The study of Koo and others (link to a ResearchGate upload) estimated atmospheric releases of 131-I, 137-Cs and the noble gas 133-Xe (half life ~ 5 days) from the Fukushima Dai-ichii nuclear power plant. Their estimates compared with previously published estimates are reported in the following table (Table 2 from paper):
Similar to previous work, for example, they estimate the atmospheric release of 137-Cs from the plant to be 10-50 PBq or somewhere between 3 and 17 kg of the isotope. Given the core inventories of reactors 1-3 this release represents about 4% of the inventory at the time of the meltdowns in March 2011.
The authors make a significant error when they begin their estimate of direct releases from Fukushima to the ocean when they state the following in section 2.2.2. Release from the primary system into the sea:
It is reported that, of the total radioactivity released from the units 1–3 into the environment, more than 80% of it flowed into the sea (Hoeve and Jacobson, 2012 and Christoudias and Lelieveld, 2013), implying that 4 times more radioactivity was released to the sea than to the atmosphere.
Bolds are mine. In stating that 80% of the total radioisotope releases flowed into the sea they fundamentally misinterpret the studies they cite. What the study of Christoudias and Lelieveld (2013), and other studies not referenced here in the diary, actually show and establish is that (quoting from the Christoudias and Lelieveld work):
We calculated that about 80% of the radioactivity from Fukushima which was released to the atmosphere deposited into the Pacific Ocean.

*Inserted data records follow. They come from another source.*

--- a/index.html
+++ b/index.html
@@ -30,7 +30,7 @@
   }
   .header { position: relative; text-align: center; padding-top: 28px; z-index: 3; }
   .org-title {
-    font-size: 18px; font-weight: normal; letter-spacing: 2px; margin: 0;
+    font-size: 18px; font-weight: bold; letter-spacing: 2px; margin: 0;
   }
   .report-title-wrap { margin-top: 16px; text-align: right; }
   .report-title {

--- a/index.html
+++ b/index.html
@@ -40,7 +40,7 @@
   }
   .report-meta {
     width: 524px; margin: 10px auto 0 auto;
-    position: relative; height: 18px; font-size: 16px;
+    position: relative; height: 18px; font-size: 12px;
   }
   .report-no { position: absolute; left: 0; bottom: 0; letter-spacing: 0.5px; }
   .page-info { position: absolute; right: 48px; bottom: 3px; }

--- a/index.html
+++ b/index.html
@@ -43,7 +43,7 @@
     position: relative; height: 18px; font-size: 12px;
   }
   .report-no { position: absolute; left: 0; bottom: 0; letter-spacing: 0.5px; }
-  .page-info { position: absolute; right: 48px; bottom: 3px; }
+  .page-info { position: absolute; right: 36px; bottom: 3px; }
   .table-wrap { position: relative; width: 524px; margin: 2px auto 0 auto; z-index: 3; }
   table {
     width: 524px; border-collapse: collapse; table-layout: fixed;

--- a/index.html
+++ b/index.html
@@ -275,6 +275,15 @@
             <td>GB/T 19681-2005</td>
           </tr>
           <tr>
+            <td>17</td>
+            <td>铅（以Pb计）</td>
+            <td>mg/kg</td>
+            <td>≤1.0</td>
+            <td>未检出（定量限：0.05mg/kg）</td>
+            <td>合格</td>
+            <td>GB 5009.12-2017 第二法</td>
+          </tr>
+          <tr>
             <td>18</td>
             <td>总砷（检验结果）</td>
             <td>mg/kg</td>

This is a fundamentally different than the interpretation Koo and colleagues use in their study. By wrongly interpreting that atmospheric releases represent 20% of the total release they assume that direct ocean releases are 4 fold greater than the 4% of core inventories (10-50 PBq) or 16% of core inventories of 137-Cs in March 2011. This error greatly increases the estimated total releases from the plant (atmosphere + direct ocean).
It is very likely that this incorrect approach will lead others to conclude that total releases from Fukushima are greater than those from Chernobyl. For example a back of the envelope calculation assuming the 4% of the total core inventory of 137-Cs (760-820 PBq according to the table above) was released to the atmosphere and 16% to the ocean would lead to a total release of ~152-164 PBq. Such a calculation was done by a popular news aggregator and editorial site that has a history of misinterpreting and misinformation the public about Fukushima. This estimate, not surprisingly, is at great odds with existing estimates based on measurements and modeling.

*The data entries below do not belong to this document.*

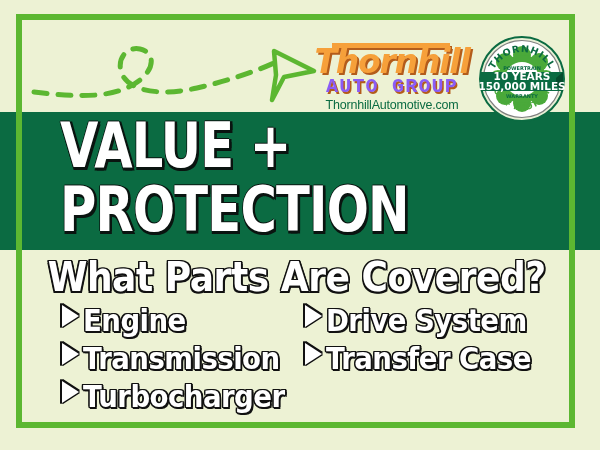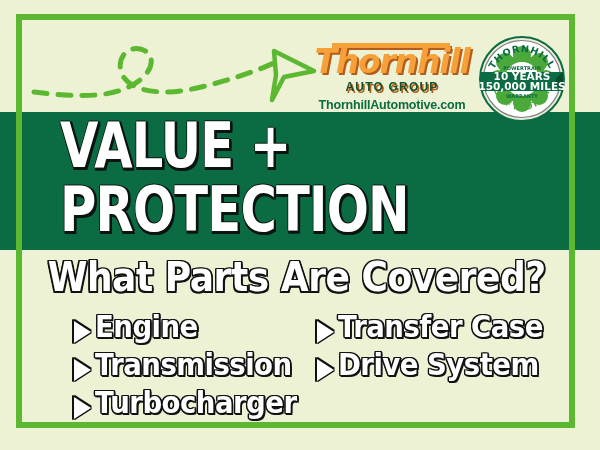--- a/index.html
+++ b/index.html
@@ -103,12 +103,12 @@
     margin-top: 7px;
   }
   .logo-sub {
-    font-family: Liberation Sans, sans-serif;
-    font-weight: bold;
-    font-size: 12px;
+    font-family: Liberation Mono, monospace;
+    font-weight: bold;
+    font-size: 20px;
     line-height: 18px;
     letter-spacing: 1.2px;
-    color: #14532d;
+    color: #8b5cf6;
     text-shadow: 1.5px 1.5px 0 #b35c1b;
     margin-top: -1px;
   }

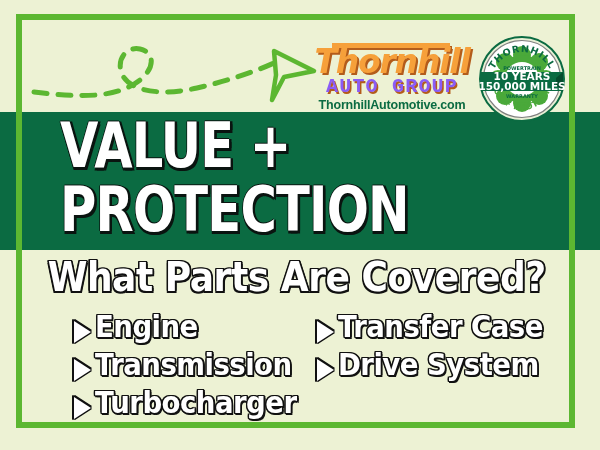--- a/index.html
+++ b/index.html
@@ -114,7 +114,7 @@
   }
   .logo-url {
     font-family: "Liberation Sans", sans-serif;
-    font-weight: bold;
+    font-weight: normal;
     font-size: 12.5px;
     line-height: 14px;
     color: #0b6b42;

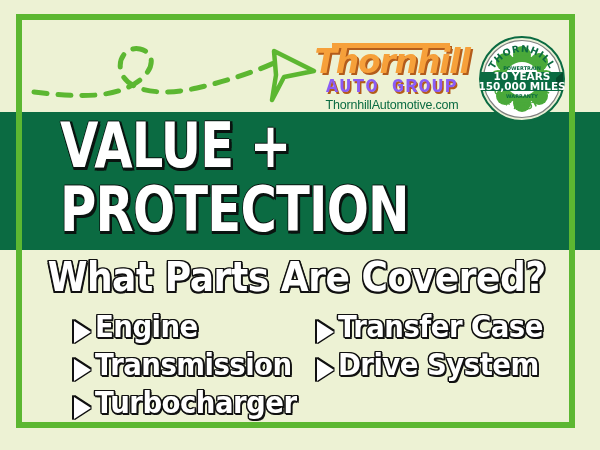--- a/index.html
+++ b/index.html
@@ -205,10 +205,9 @@
 
   .part-item {
     display: flex;
-    align-items: flex-end;
+    align-items: flex-start;
     height: 38px;
     white-space: nowrap;
-    margin-left: 12px;
   }
   .bullet {
     width: 0;

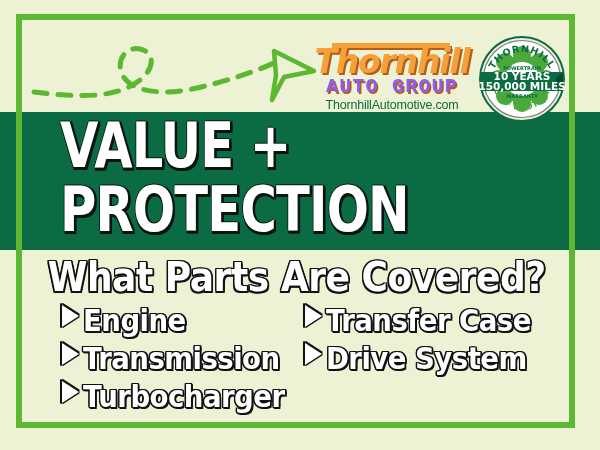--- a/index.html
+++ b/index.html
@@ -329,11 +329,11 @@
     <div class="col col-right">
       <div class="part-item">
         <span class="bullet"></span>
+        <span class="part-label">Drive System</span>
+      </div>
+      <div class="part-item">
+        <span class="bullet"></span>
         <span class="part-label">Transfer Case</span>
-      </div>
-      <div class="part-item">
-        <span class="bullet"></span>
-        <span class="part-label">Drive System</span>
       </div>
     </div>
   </div>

Best estimates to date suggest that:
1. atmospheric releases of 137-Cs were 19.4 +- 3.0 PBq through the end of March 2011
2. direct ocean discharge of 137-Cs to the Pacific in addition to atmospheric deposition are in the range 2.3 to 26.9 PBq
3. About 19.5 +- 5% of releases were deposited to land while about 80% ended up in the Pacific Ocean
A report reviewing the most recent peer reviewed studies which reaches these conclusions was summarized in a post here.
Releases of isotopes that represent potential radiological health threats given their respective total activities and/or their significant half lives (e.g. 131-I and 137-Cs) were about an order of magnitude (factor of 10 times) lower than the releases from the Chernobyl disaster in 1986 (see reports here and here for example). More and more observations are being made globally by the international scientific community which will help to improve source term and release estimates. I will report on these studies as the data becomes available.
I have contacted the authors to bring their attention to this problem with their study.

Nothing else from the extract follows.